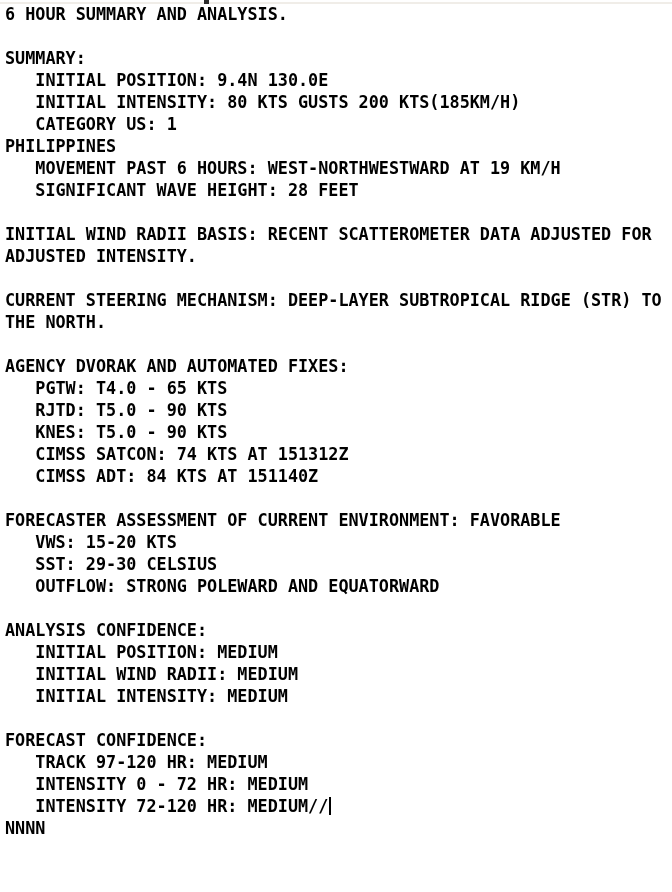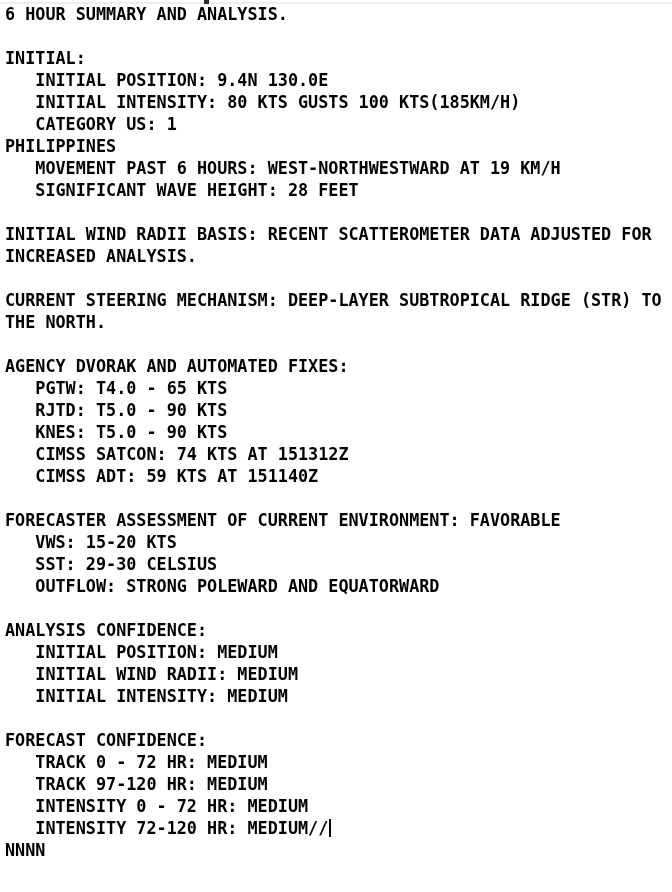"INITIAL:" span { text: INITIAL -> SUMMARY }
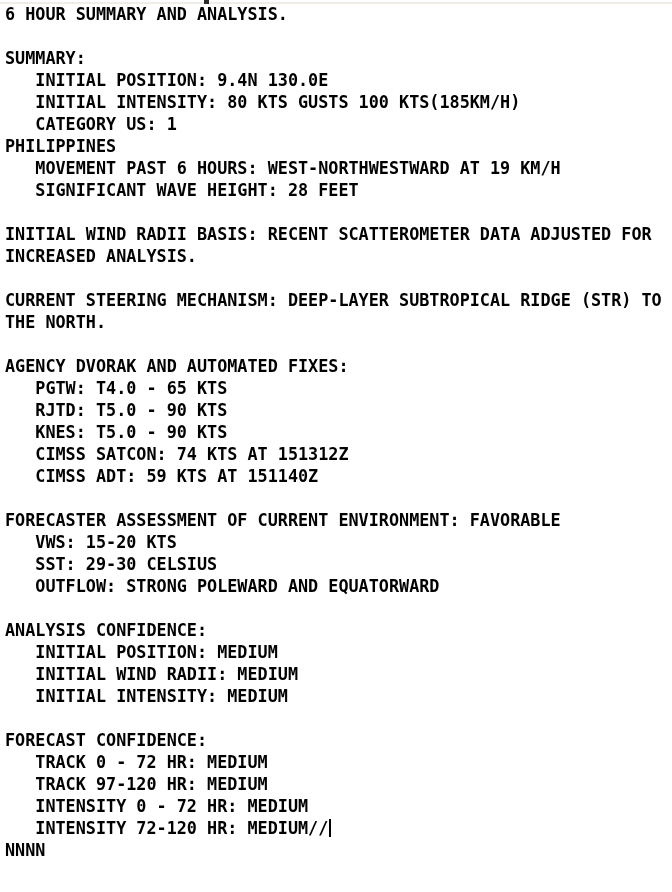"INITIAL INTENSITY: 80 KTS GUSTS" span { text: 100 -> 200 }
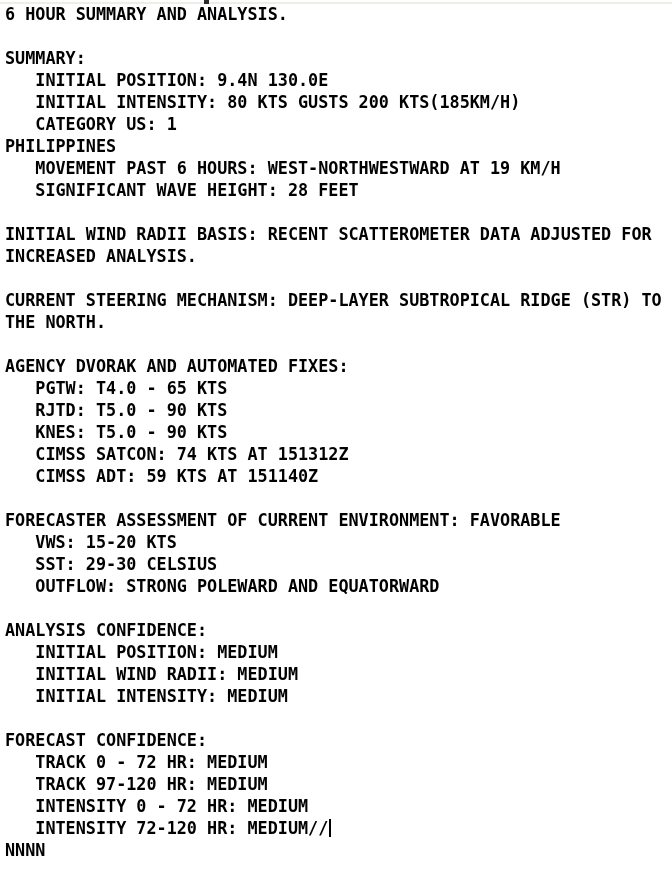"INCREASED ANALYSIS." span { text: INCREASED ANALYSIS -> ADJUSTED INTENSITY }
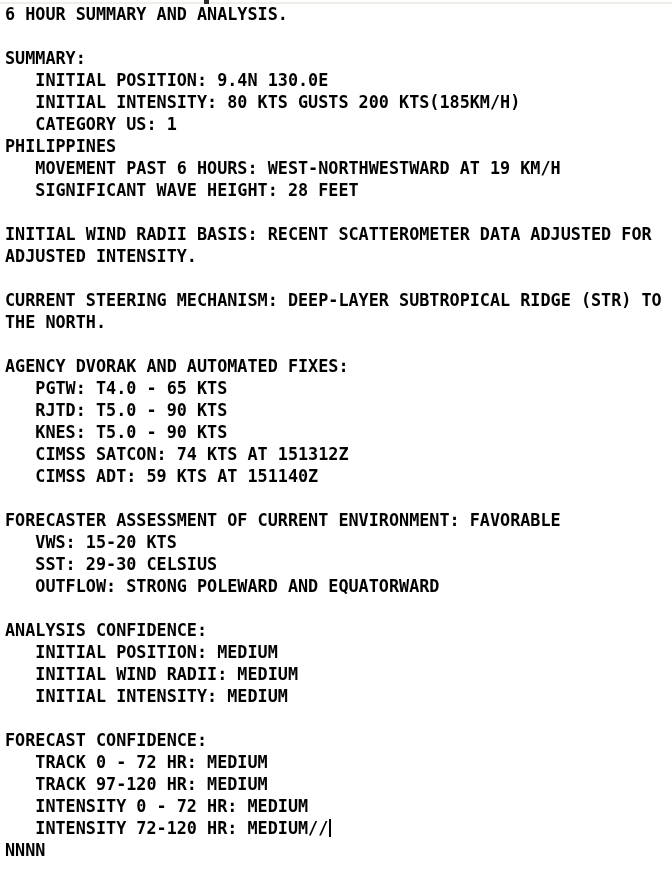"CIMSS ADT: 59 KTS AT" span { text: 59 -> 84 }
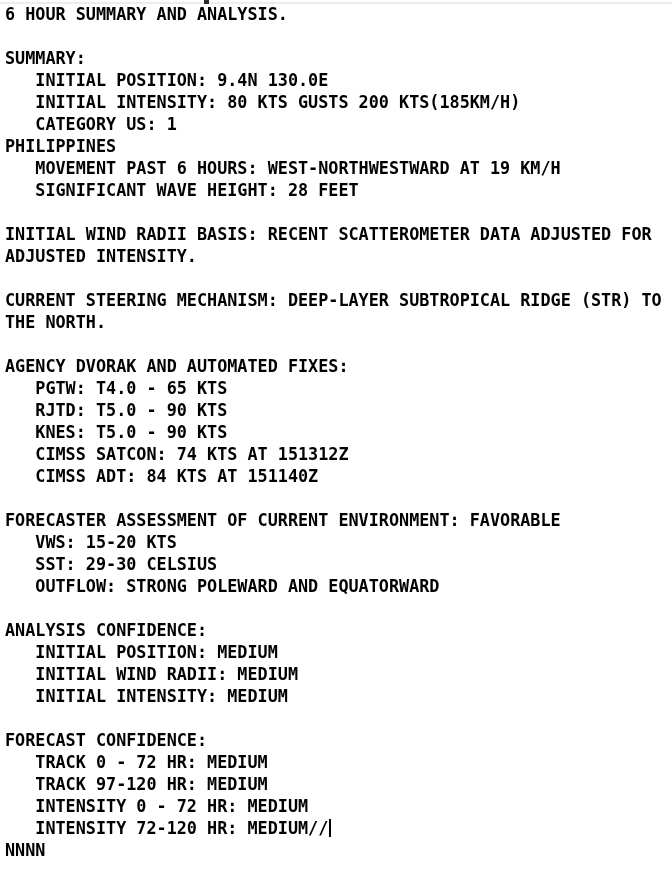"TRACK 0 - 72 HR:" div.line { html: <div><span> TRACK 0 - 72 HR: MEDIUM</span></div> -> none }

---*---

## Problem requirements
An answer that restates all the entries exactly and drops the images is what is needed.

## Finished exercise
"INITIAL:" span { text: INITIAL -> SUMMARY }
"INITIAL INTENSITY: 80 KTS GUSTS" span { text: 100 -> 200 }
"INCREASED ANALYSIS." span { text: INCREASED ANALYSIS -> ADJUSTED INTENSITY }
"CIMSS ADT: 59 KTS AT" span { text: 59 -> 84 }
"TRACK 0 - 72 HR:" div.line { html: <div><span> TRACK 0 - 72 HR: MEDIUM</span></div> -> none }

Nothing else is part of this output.